To make Alpha’s list, a manager needed to earn at least $240 million last year, nearly double the amount in 2005. That is up from a minimum of $30 million in 2001 and 2002. Combined, the top 25 hedge fund managers last year earned $14 billion — enough to pay New York City’s 80,000 public school teachers for nearly three years."

And some of these characters made hundreds of millions of dollars for providing a return on capital investment that would be shamed by a decent post office account:

"Raymond T. Dalio, head of Bridgewater Associates, which has more than $30 billion in hedge fund assets, for example, took home $350 million last year even though his flagship Pure Alpha Strategy fund posted a net return of just 3.4 percent for the second consecutive year."

Maybe there's some money to be made from re-issuing Das Kapital...

April 26, 2007

Black is the New Green

Now I have an environmental as well as an aesthetic justification for the somewhat crepuscular vibe at The Monkey's Typewriter.

Click here for the "low-wattage" palette.

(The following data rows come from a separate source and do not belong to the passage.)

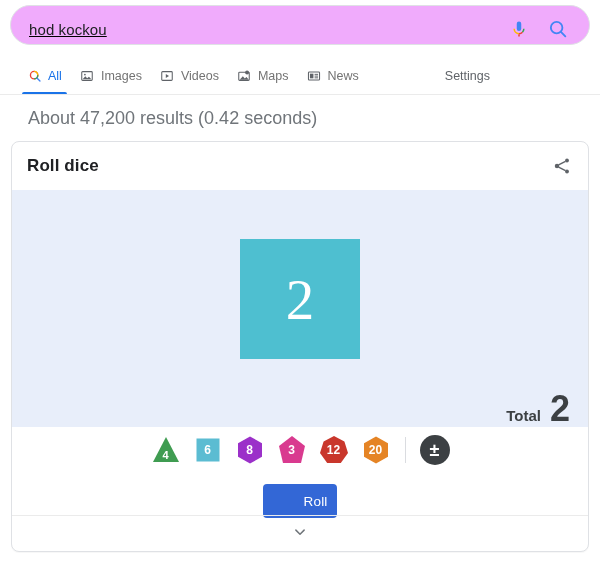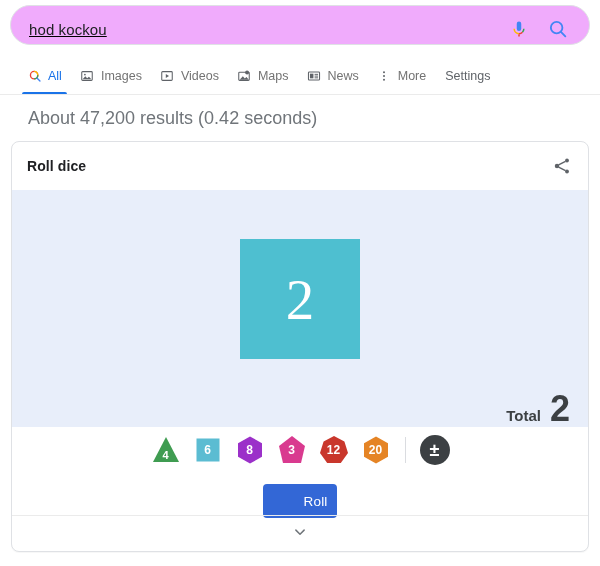--- a/index.html
+++ b/index.html
@@ -107,21 +107,21 @@
     overflow: hidden;
     box-shadow: 0 1px 1px rgba(0,0,0,0.035);
   }
   .card-head {
     height: 48px;
     display: flex;
     align-items: center;
     padding: 0 16px 0 15px;
   }
   .card-title {
-    font-size: 14px;
+    font-size: 17px;
     font-weight: bold;
     color: #202124;
     letter-spacing: .1px;
   }
   .share-btn { margin-left: auto; cursor: pointer; display: flex; align-items: center; }
 
   .dice-stage {
     position: relative;
     height: 237px;
     background: #e8eefa;
@@ -321,30 +321,20 @@
         <rect x="2.5" y="5" width="19" height="14" rx="1.6" fill="none" stroke="#5f6368" stroke-width="1.8"></rect>
         <rect x="5" y="8" width="6" height="8" fill="#5f6368"></rect>
         <rect x="13" y="8.3" width="6" height="1.7" fill="#5f6368"></rect>
         <rect x="13" y="11.3" width="6" height="1.7" fill="#5f6368"></rect>
         <rect x="13" y="14.3" width="6" height="1.7" fill="#5f6368"></rect>
       </svg>
     </span>
     <span>News</span>
   </div>
 
-  <div class="tab">
-    <span class="tab-ico">
-      <svg width="14" height="14" viewBox="0 0 24 24">
-        <circle cx="12" cy="5.6" r="1.7" fill="#5f6368"></circle>
-        <circle cx="12" cy="12" r="1.7" fill="#5f6368"></circle>
-        <circle cx="12" cy="18.4" r="1.7" fill="#5f6368"></circle>
-      </svg>
-    </span>
-    <span>More</span>
-  </div>
 
   <div class="nav-right">
     <div class="tab">
       <span>Settings</span>
     </div>
   </div>
 </div>
 <div class="nav-sep"></div>
 
 <div class="result-stats">About 47,200 results (0.42 seconds)</div>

(Thanks to Catriona for the tip.)

April 30, 2007

The Travails of Silvio Bertiesconi

"You have the right to remain silent..." The cop shows have taught us that the accused in the interview room has the option to keep schtum while being grilled by the fuzz. This prerogative is not something we usually associated with a head of state looking to renew his contract. But this is Ireland, and this is Bertie Ahern. After catching the establishment on the back foot with an early morning visit to Áras an Uachtaráin to ask President McAleese to dissolve the 29th Dáil, Ahern proceeded to baffle assembled hacks by reading a prepared text but refusing to take questions afterwards. Here we had the bizarre spectacle of a campaign being launched with the awkward reticence of a resignation scandal.

But this was only the beginning of bizarre. The Irish Times today broke a story on Bertie's finances that makes last year's "Paddy the Plasterer" incident seem like the model of transparency:

"Businessman Michael Wall gave £30,000stg in cash to the Taoiseach's then partner Celia Larkin in December 1994, the Mahon tribunal has been told. The money was placed by Ms Larkin in an account in her name and was used to fund work on a house in Drumcondra owned at the time by Mr Wall and being rented by Bertie Ahern, the tribunal has been informed. Mr Ahern later purchased the house in 1997."

If this wasn't GUBUesque enough, the report goes on to say:

"The tribunal has also been told Mr Wall made a will in 1996 in which he left the Drumcondra house to Mr Ahern in the event of his, Mr Wall's, death. Mr Ahern has told the tribunal he knew nothing of this at the time."

What the...? A landlord leaving his house to a tenant, who knows nothing about such extraordinary munificence? The only thing harder to believe is that the wannabe coalition of Fine Gael/Labour are, according to one pundit I heard on Matt Cooper's show, are reluctant to pursue this fantastical tale, for fear the electorate might start feeling sorry for the Taoiseach--who can look as forlorn as Droopy Dog when he's caught with his hand in the cookie jar.

And the curtain has just gone up on this entertainment...

PS. The only prediction I can make with any degree of certainty about the outcome of May 24 is that, whatever happens, renegade TD John Deasy will not have a seat in cabinet in June.